Repeat the entries below exactly as they appear, with no pictures.

### Record excerpts

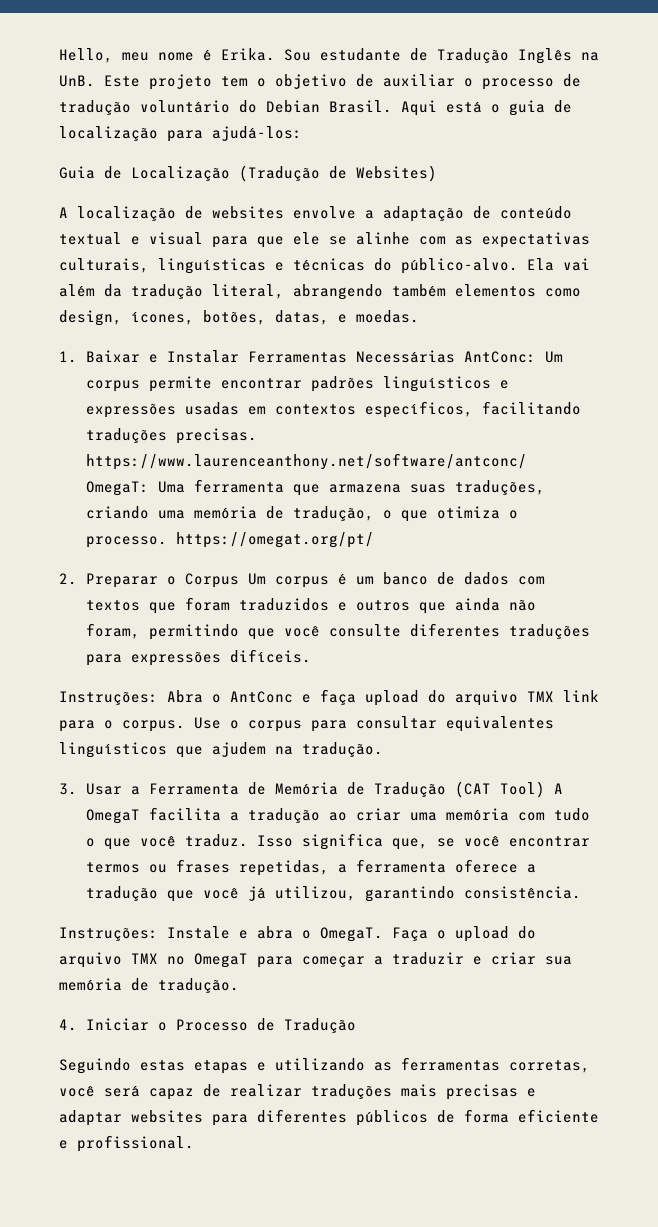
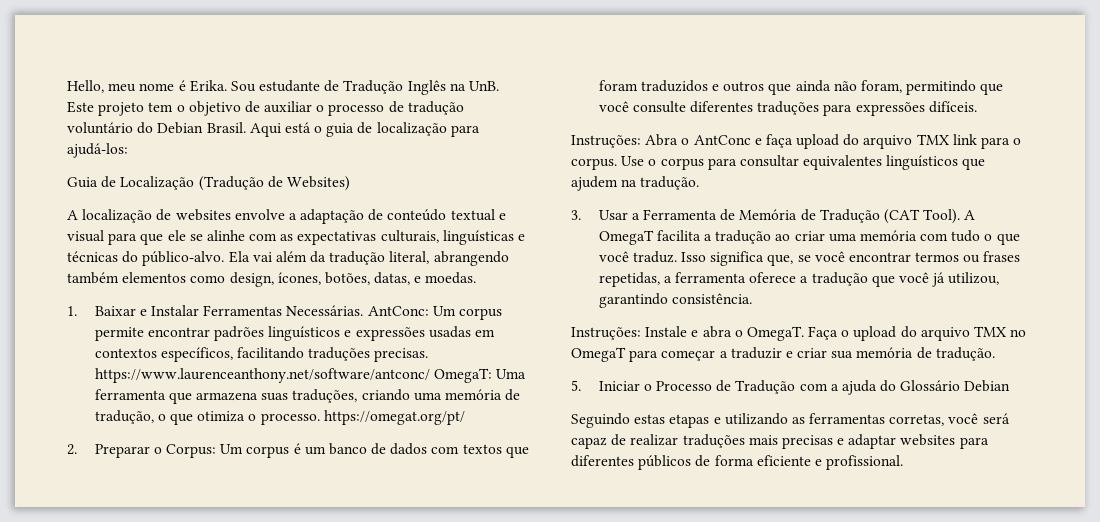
- 1. Baixar e Instalar Ferramentas Necessárias AntConc: Um corpus permite encontrar padrões linguísticos e expressões usadas em contextos específicos, facilitando traduções precisas. https://www.laurenceanthony.net/software/antconc/ OmegaT: Uma ferramenta que armazena suas traduções, criando uma memória de tradução, o que otimiza o processo. https://omegat.org/pt/
+ 1. Baixar e Instalar Ferramentas Necessárias. AntConc: Um corpus permite encontrar padrões linguísticos e expressões usadas em contextos específicos, facilitando traduções precisas. https://www.laurenceanthony.net/software/antconc/ OmegaT: Uma ferramenta que armazena suas traduções, criando uma memória de tradução, o que otimiza o processo. https://omegat.org/pt/
- 2. Preparar o Corpus Um corpus é um banco de dados com textos que foram traduzidos e outros que ainda não foram, permitindo que você consulte diferentes traduções para expressões difíceis.
+ 2. Preparar o Corpus: Um corpus é um banco de dados com textos que foram traduzidos e outros que ainda não foram, permitindo que você consulte diferentes traduções para expressões difíceis.
- 3. Usar a Ferramenta de Memória de Tradução (CAT Tool) A OmegaT facilita a tradução ao criar uma memória com tudo o que você traduz.
+ 3. Usar a Ferramenta de Memória de Tradução (CAT Tool). A OmegaT facilita a tradução ao criar uma memória com tudo o que você traduz.
- 4. Iniciar o Processo de Tradução
+ 5. Iniciar o Processo de Tradução com a ajuda do Glossário Debian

######

• [Response for this exercise]
- 1. Baixar e Instalar Ferramentas Necessárias AntConc: Um corpus permite encontrar padrões linguísticos e expressões usadas em contextos específicos, facilitando traduções precisas. https://www.laurenceanthony.net/software/antconc/ OmegaT: Uma ferramenta que armazena suas traduções, criando uma memória de tradução, o que otimiza o processo. https://omegat.org/pt/
+ 1. Baixar e Instalar Ferramentas Necessárias. AntConc: Um corpus permite encontrar padrões linguísticos e expressões usadas em contextos específicos, facilitando traduções precisas. https://www.laurenceanthony.net/software/antconc/ OmegaT: Uma ferramenta que armazena suas traduções, criando uma memória de tradução, o que otimiza o processo. https://omegat.org/pt/
- 2. Preparar o Corpus Um corpus é um banco de dados com textos que foram traduzidos e outros que ainda não foram, permitindo que você consulte diferentes traduções para expressões difíceis.
+ 2. Preparar o Corpus: Um corpus é um banco de dados com textos que foram traduzidos e outros que ainda não foram, permitindo que você consulte diferentes traduções para expressões difíceis.
- 3. Usar a Ferramenta de Memória de Tradução (CAT Tool) A OmegaT facilita a tradução ao criar uma memória com tudo o que você traduz.
+ 3. Usar a Ferramenta de Memória de Tradução (CAT Tool). A OmegaT facilita a tradução ao criar uma memória com tudo o que você traduz.
- 4. Iniciar o Processo de Tradução
+ 5. Iniciar o Processo de Tradução com a ajuda do Glossário Debian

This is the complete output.